━━━━━ DATA SHOWN
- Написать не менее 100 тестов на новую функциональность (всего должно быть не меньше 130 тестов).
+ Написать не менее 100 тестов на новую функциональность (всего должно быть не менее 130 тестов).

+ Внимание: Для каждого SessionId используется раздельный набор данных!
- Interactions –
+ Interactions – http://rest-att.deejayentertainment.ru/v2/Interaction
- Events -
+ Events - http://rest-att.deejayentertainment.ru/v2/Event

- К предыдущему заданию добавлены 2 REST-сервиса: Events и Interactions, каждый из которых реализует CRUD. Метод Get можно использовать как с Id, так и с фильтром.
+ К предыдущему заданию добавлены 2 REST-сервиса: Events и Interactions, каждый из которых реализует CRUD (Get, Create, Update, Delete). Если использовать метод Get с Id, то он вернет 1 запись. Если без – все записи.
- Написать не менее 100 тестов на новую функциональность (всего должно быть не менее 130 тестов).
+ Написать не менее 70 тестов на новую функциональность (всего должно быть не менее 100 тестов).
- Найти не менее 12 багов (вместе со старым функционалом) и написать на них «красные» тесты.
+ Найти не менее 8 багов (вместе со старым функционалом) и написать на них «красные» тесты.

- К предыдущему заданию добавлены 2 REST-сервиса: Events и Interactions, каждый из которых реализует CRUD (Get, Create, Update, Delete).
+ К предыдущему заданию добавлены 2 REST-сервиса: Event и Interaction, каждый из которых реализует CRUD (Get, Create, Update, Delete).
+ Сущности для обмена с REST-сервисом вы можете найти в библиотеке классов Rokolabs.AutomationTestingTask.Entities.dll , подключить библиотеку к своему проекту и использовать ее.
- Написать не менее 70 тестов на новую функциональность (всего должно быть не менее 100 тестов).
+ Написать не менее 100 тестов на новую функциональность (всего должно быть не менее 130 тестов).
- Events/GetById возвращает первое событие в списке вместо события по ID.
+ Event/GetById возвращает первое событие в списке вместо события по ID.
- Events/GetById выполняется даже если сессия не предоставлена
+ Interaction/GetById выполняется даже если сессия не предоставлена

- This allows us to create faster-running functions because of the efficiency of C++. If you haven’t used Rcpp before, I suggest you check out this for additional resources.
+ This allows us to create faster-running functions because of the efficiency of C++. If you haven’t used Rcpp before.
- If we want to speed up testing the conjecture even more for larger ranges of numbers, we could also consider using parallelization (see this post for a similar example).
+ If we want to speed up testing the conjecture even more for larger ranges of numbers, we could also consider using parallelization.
━━━━━━━━━━
WHAT IS REQUIRED:
All of the data above should be reproduced word for word.

TASK SOLUTION:
- Написать не менее 100 тестов на новую функциональность (всего должно быть не меньше 130 тестов).
+ Написать не менее 100 тестов на новую функциональность (всего должно быть не менее 130 тестов).

+ Внимание: Для каждого SessionId используется раздельный набор данных!
- Interactions –
+ Interactions – http://rest-att.deejayentertainment.ru/v2/Interaction
- Events -
+ Events - http://rest-att.deejayentertainment.ru/v2/Event

- К предыдущему заданию добавлены 2 REST-сервиса: Events и Interactions, каждый из которых реализует CRUD. Метод Get можно использовать как с Id, так и с фильтром.
+ К предыдущему заданию добавлены 2 REST-сервиса: Events и Interactions, каждый из которых реализует CRUD (Get, Create, Update, Delete). Если использовать метод Get с Id, то он вернет 1 запись. Если без – все записи.
- Написать не менее 100 тестов на новую функциональность (всего должно быть не менее 130 тестов).
+ Написать не менее 70 тестов на новую функциональность (всего должно быть не менее 100 тестов).
- Найти не менее 12 багов (вместе со старым функционалом) и написать на них «красные» тесты.
+ Найти не менее 8 багов (вместе со старым функционалом) и написать на них «красные» тесты.

- К предыдущему заданию добавлены 2 REST-сервиса: Events и Interactions, каждый из которых реализует CRUD (Get, Create, Update, Delete).
+ К предыдущему заданию добавлены 2 REST-сервиса: Event и Interaction, каждый из которых реализует CRUD (Get, Create, Update, Delete).
+ Сущности для обмена с REST-сервисом вы можете найти в библиотеке классов Rokolabs.AutomationTestingTask.Entities.dll , подключить библиотеку к своему проекту и использовать ее.
- Написать не менее 70 тестов на новую функциональность (всего должно быть не менее 100 тестов).
+ Написать не менее 100 тестов на новую функциональность (всего должно быть не менее 130 тестов).
- Events/GetById возвращает первое событие в списке вместо события по ID.
+ Event/GetById возвращает первое событие в списке вместо события по ID.
- Events/GetById выполняется даже если сессия не предоставлена
+ Interaction/GetById выполняется даже если сессия не предоставлена

- This allows us to create faster-running functions because of the efficiency of C++. If you haven’t used Rcpp before, I suggest you check out this for additional resources.
+ This allows us to create faster-running functions because of the efficiency of C++. If you haven’t used Rcpp before.
- If we want to speed up testing the conjecture even more for larger ranges of numbers, we could also consider using parallelization (see this post for a similar example).
+ If we want to speed up testing the conjecture even more for larger ranges of numbers, we could also consider using parallelization.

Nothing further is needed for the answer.